• [Work to be completed]
Below are some records. Print exactly the lines between the one holding "text-align: none ->" and the one holding "background: #eab308 ->", inclusive, and nothing else.

• [Information shown]
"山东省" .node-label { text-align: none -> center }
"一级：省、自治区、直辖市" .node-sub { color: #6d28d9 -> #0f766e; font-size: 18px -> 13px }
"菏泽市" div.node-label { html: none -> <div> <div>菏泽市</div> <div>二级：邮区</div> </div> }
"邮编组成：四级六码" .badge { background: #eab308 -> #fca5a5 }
* * *
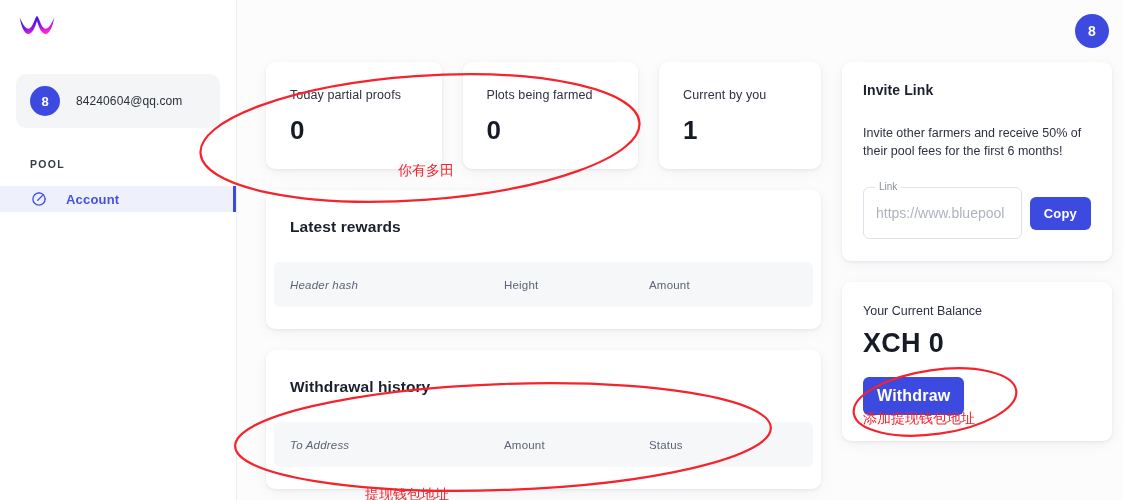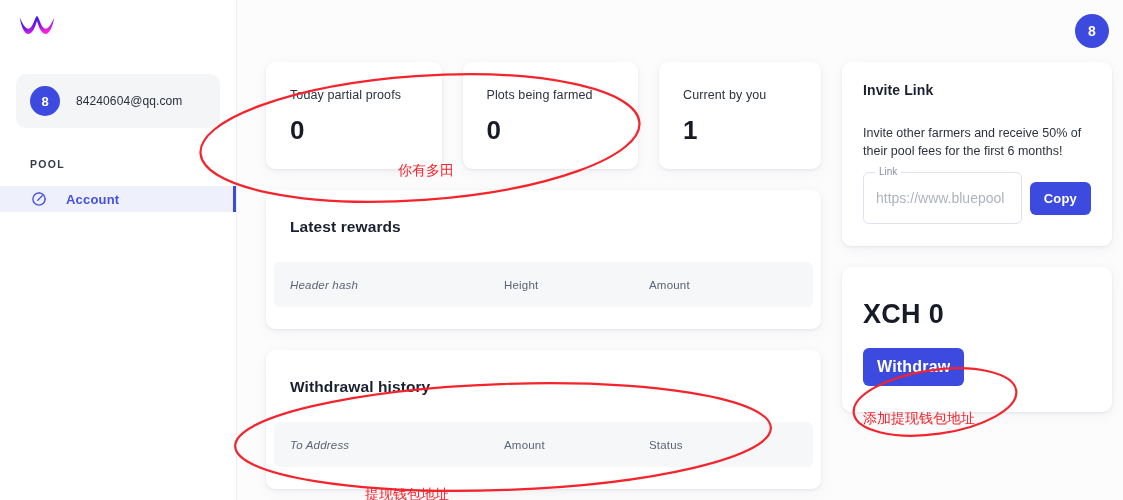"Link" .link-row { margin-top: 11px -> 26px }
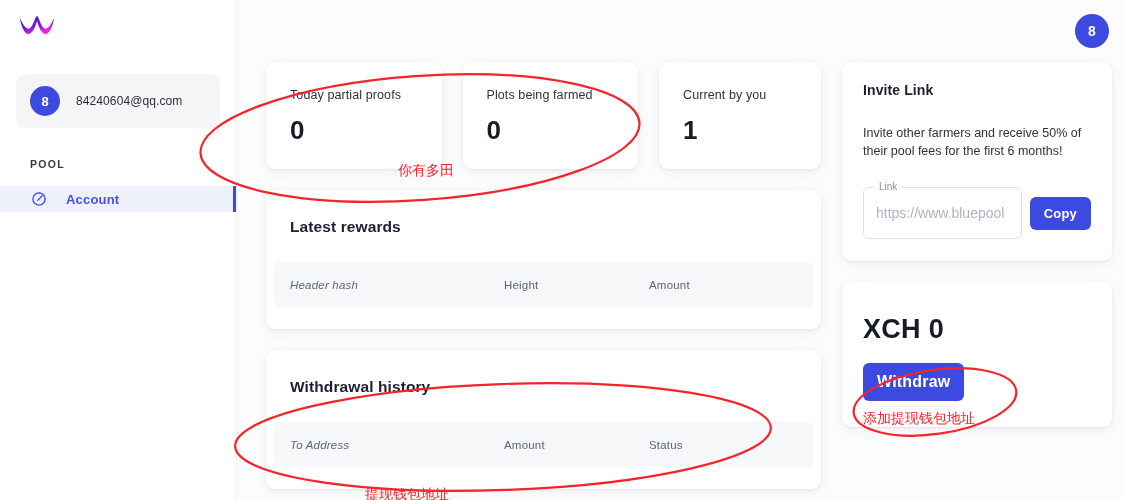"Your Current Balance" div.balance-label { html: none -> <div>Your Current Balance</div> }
* * *
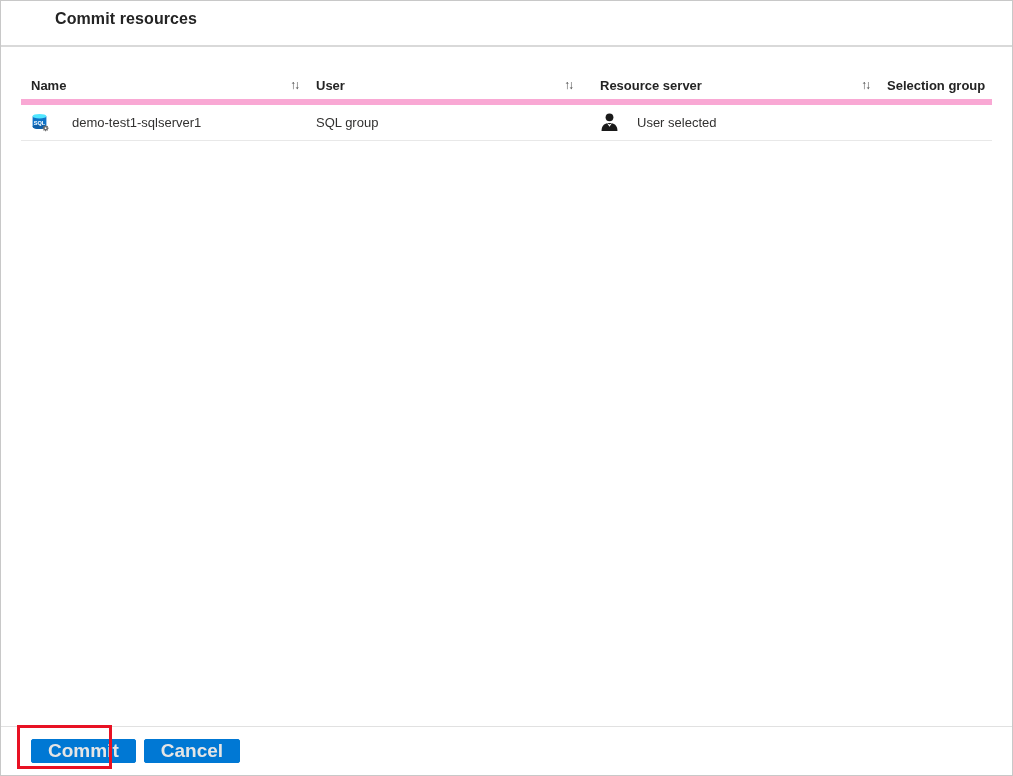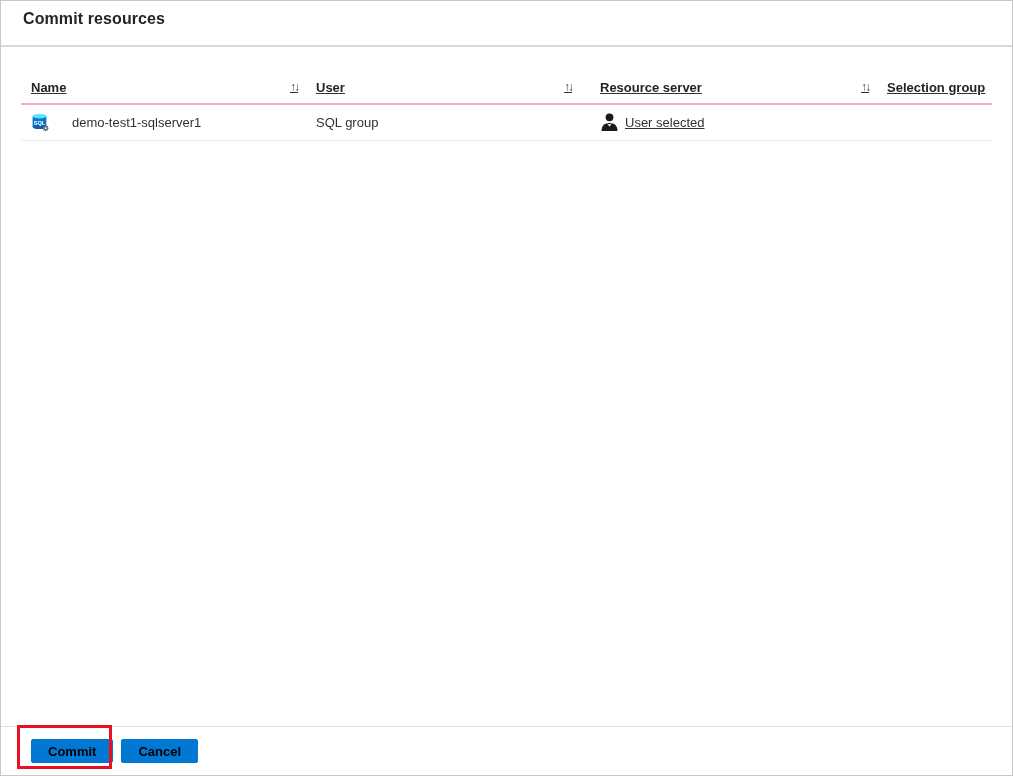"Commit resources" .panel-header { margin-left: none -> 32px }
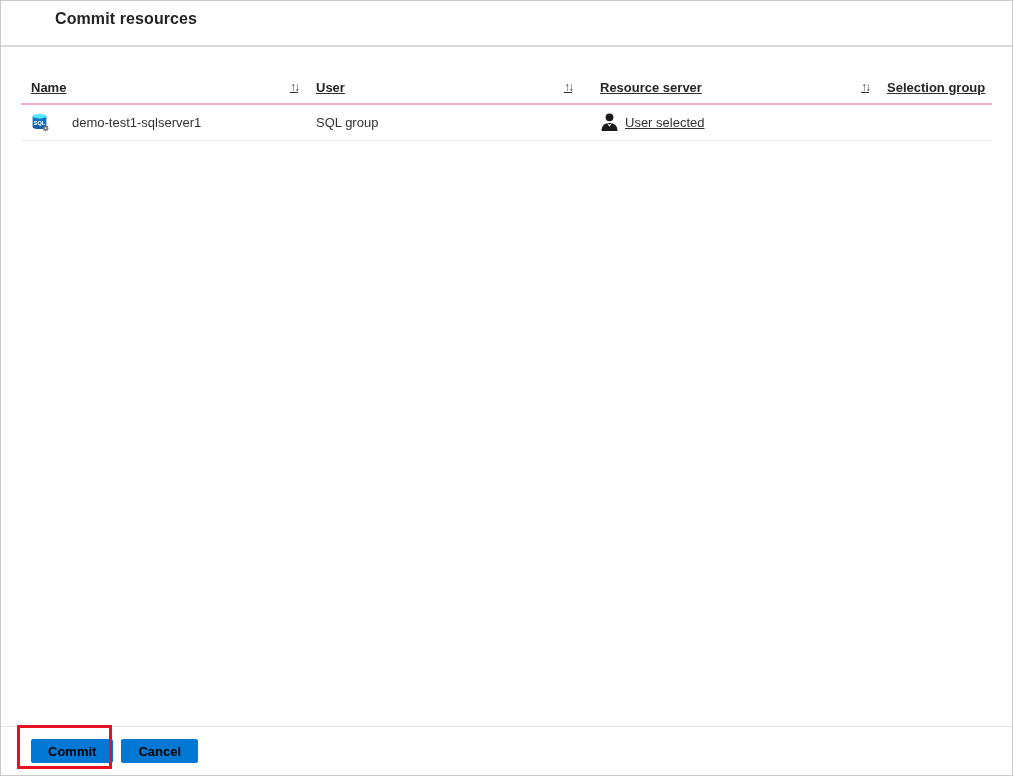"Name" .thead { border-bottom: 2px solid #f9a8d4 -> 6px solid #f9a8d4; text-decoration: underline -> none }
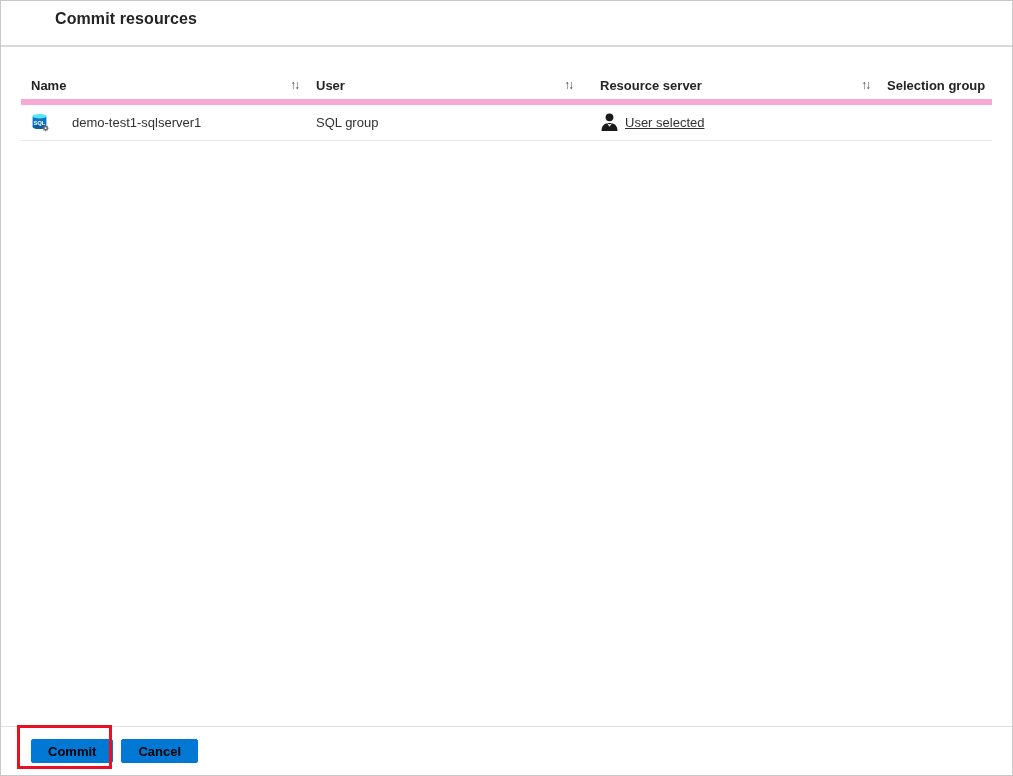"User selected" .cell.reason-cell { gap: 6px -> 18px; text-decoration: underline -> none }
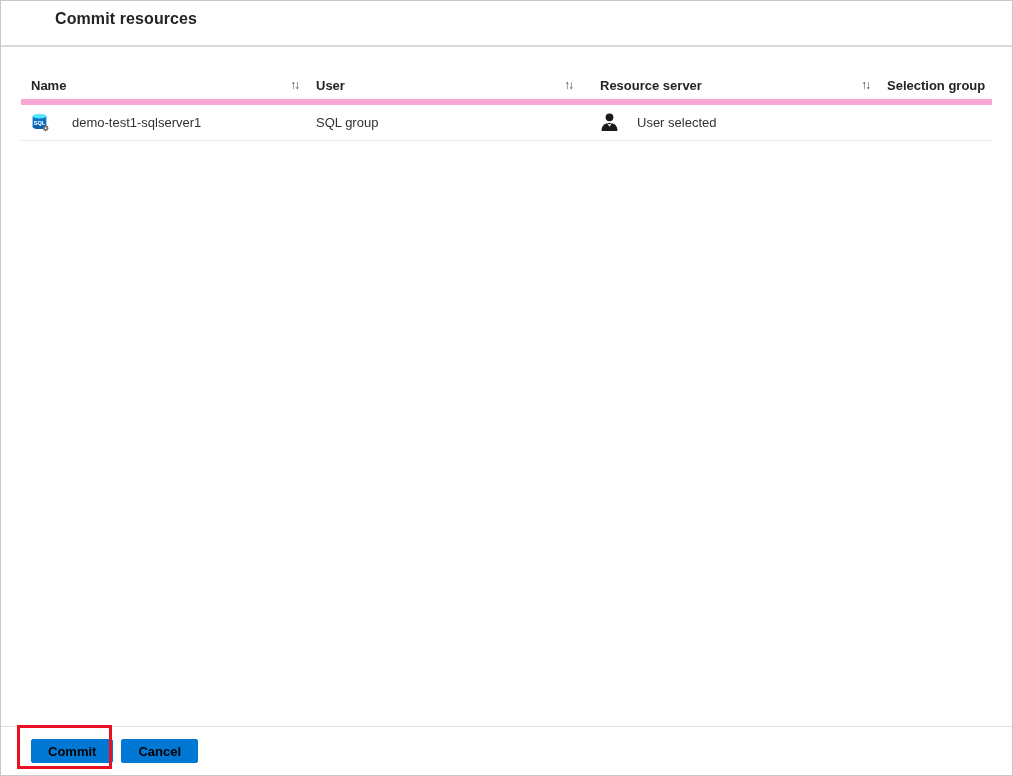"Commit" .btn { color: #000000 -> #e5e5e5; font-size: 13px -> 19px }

• [Task solution]
"山东省" .node-label { text-align: none -> center }
"一级：省、自治区、直辖市" .node-sub { color: #6d28d9 -> #0f766e; font-size: 18px -> 13px }
"菏泽市" div.node-label { html: none -> <div> <div>菏泽市</div> <div>二级：邮区</div> </div> }
"邮编组成：四级六码" .badge { background: #eab308 -> #fca5a5 }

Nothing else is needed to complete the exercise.